Poursuivi devant les Assises pour le meurtre de sa compagne, Désiré Huberto Charles a plaidé non coupable. Le juge Fekna a écouté deux policiers hier lors du dying statement de Marie Greta Menes sur son lit d’hôpital. Les auditions se poursuivent aujourd’hui.
Le procès du meurtre de Marie Greta Menes, intenté à son compagnon Jean Désiré Huberto Charles par le directeur des poursuites publiques (DPP), s’est poursuivi hier devant la Cour d’assises. L’accusé a plaidé non coupable et a retenu les services de Me Rama Valayden, assisté de Mes Rouben Mooroongapillay, Neelkanth Dulloo et Eassen Soobramanien. Selon la police, le prévenu a immolé sa compagne. Toutefois, cette dernière a pu donner un statement sur son lit de mort.
Khemraj Jokhoo était sergent à la Criminal Investigation Division (CID) de Trou-aux-Biches quand il a pris une déposition de la victime, suite aux instructions reçues de son Divisional Commander. Appelé à témoigner hier par la poursuite représentée par Mes Mohana Naidu (Assistant DPP), Vinod Rammaya et Jihad Nazir (State Counsels), il devait expliquer que Marie Greta Menes était recouverte de bandages quand il est venu prendre sa déposition en compagnie de la Woman Police Constable (WPC) Mooroteea affectée à Plaine-des-Papayes.
Le sergent, actuellement en poste à l’Independent Commission Against Corruption (ICAC), a affirmé que la victime était éveillée et qu’il a demandé la permission au Nursing Officer Peerally pour interroger Marie Greta Menes. Toutefois, personne d’autre à part les deux officiers de police étaient présents pendant que la victime leur confiait que Jean Désiré Huberto Charles a intenté à sa vie. Khemraj Jokhoo s’explique en disant que le Nursing Officer Peerally n’était pas libre et que personne d’autre ne s’est prêté volontaire pour être témoin des propos de la victime. Une entrée en ce sens a été inscrite dans le Diary Book.

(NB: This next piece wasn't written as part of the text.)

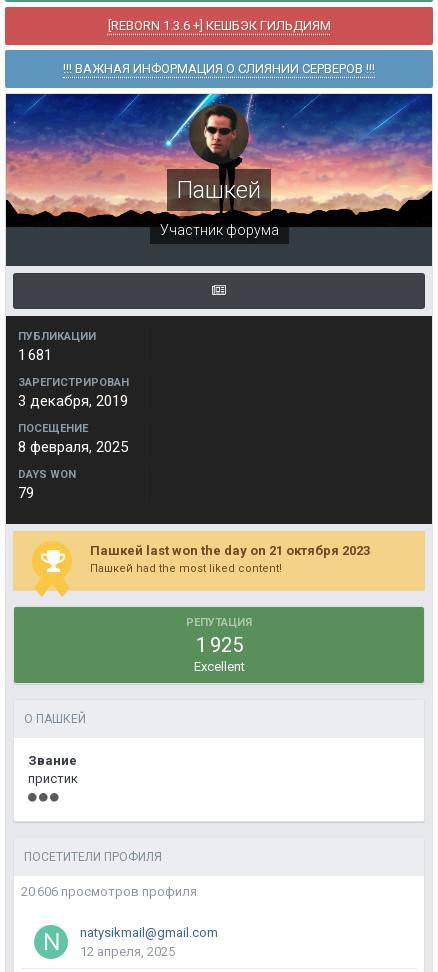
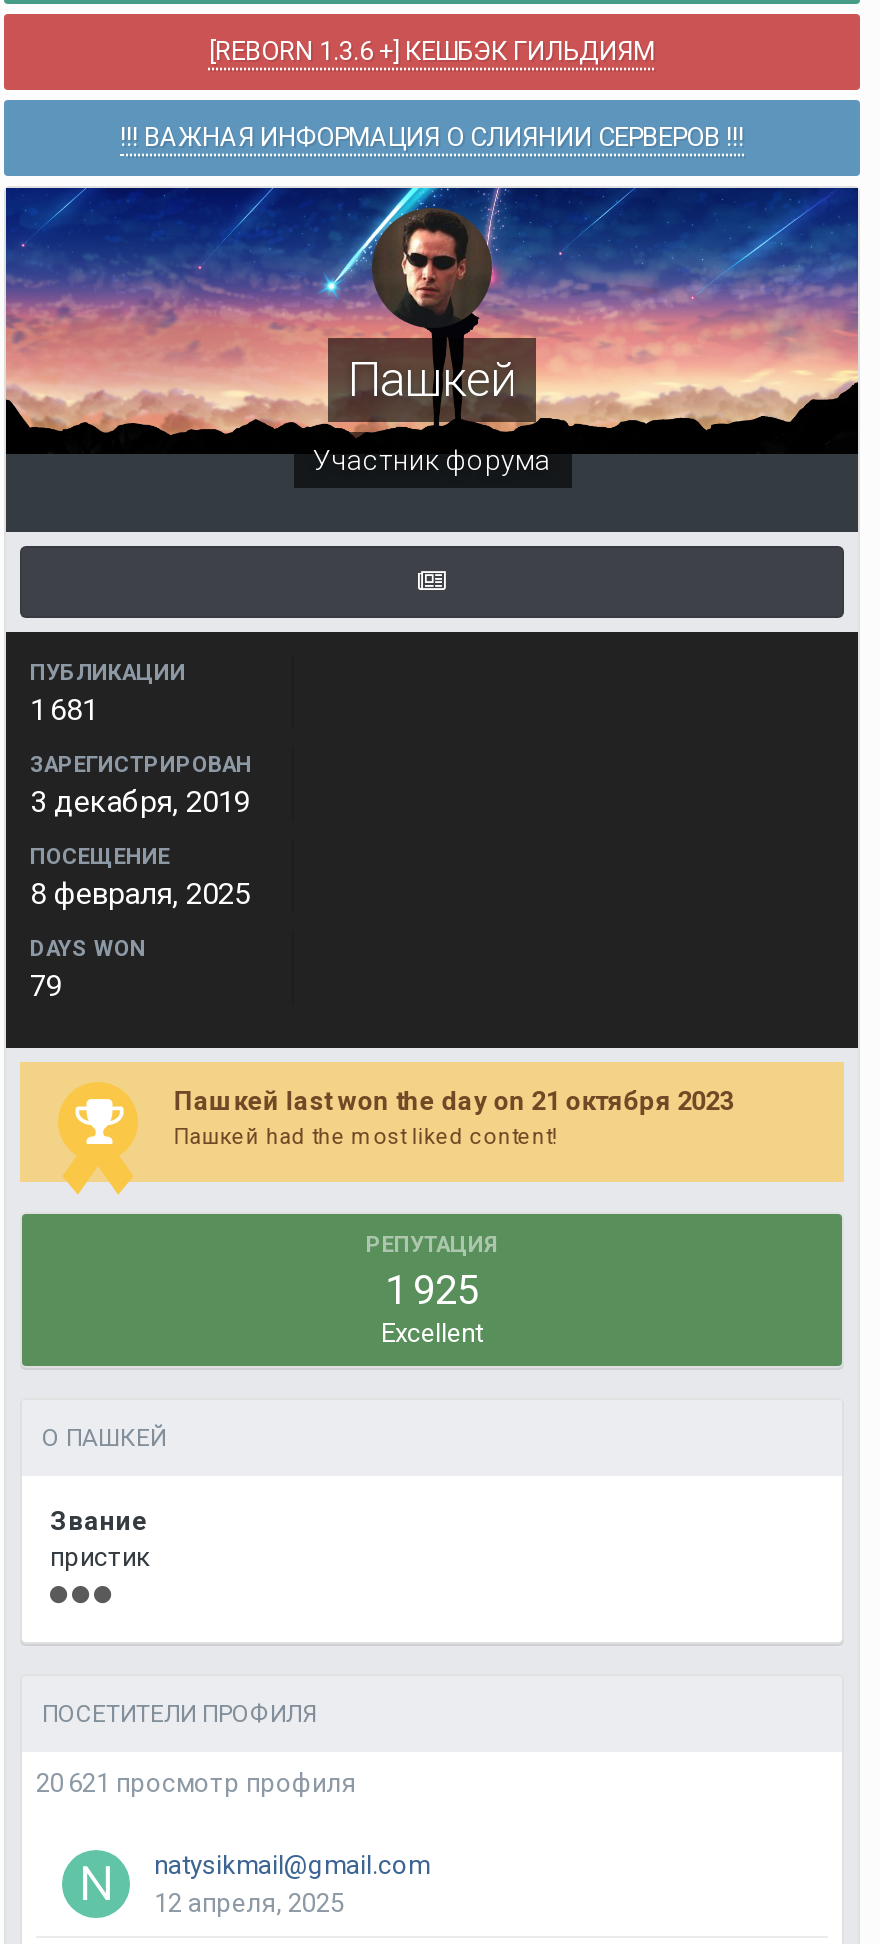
[21,884,197,899] 20 606 просмотров профиля -> [36,1768,356,1798] 20 621 просмотр профиля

Longuement contre-interrogé par Me Rama Valayden, le témoin a indiqué que la victime n’a pu signer le statement. Elle y a toutefois apposé l’empreinte digitale de son pouce, qui n’était entouré de bandage. L’avocat principal de la défense a demandé au témoin si c’est le Divisional Commander qui lui avait demandé d’apposer son empreinte au cas où elle n’aurait pu signer mais l’officier a répondu par la négative.
Me Valayden : Il (le Divisional Commander) ne vous a pas dit quoi faire ?
Khemraj Jokhoo : Non. Il savait que j’étais un sergent de la CID et que je pouvais gérer la situation…
L’ancien sergent de la CID a toutefois souligné n’avoir jamais consigné, avant cet épisode, une dying declaration. Selon le statement de la compagne de l’accusé, ce dernier aurait jeté de l’essence sur elle et aurait fait craquer une allumette. Elle aurait également déclaré être en « danger de mort ». Khemraj Kokhoo a souligné qu’il ne sait pas où le prévenu se serait procuré l’essence. Il ne sait pas si quelqu’un a enquêté sur ce point.
La WPC Moorooteea a été appelée à la barre des témoins. Elle avait accompagné le PS Jokhoo à la Burns Unit de l’hôpital Victoria pour interroger la victime sur l’incident. Elle a soutenu ne pas être impliquée dans l’enquête et qu’elle a seulement accompagné le sergent parce qu’elle était une femme.
Jean Désiré Huberto Charles, pour sa part, nie les faits allégués et soutient s’être disputé avec la victime qui s’est ensuite immolée. Le drame s’est produit à leur domicile à Solitude le 6 mai 2006. Les auditions devant le juge Prithviraj Fekna se poursuivent aujourd’hui.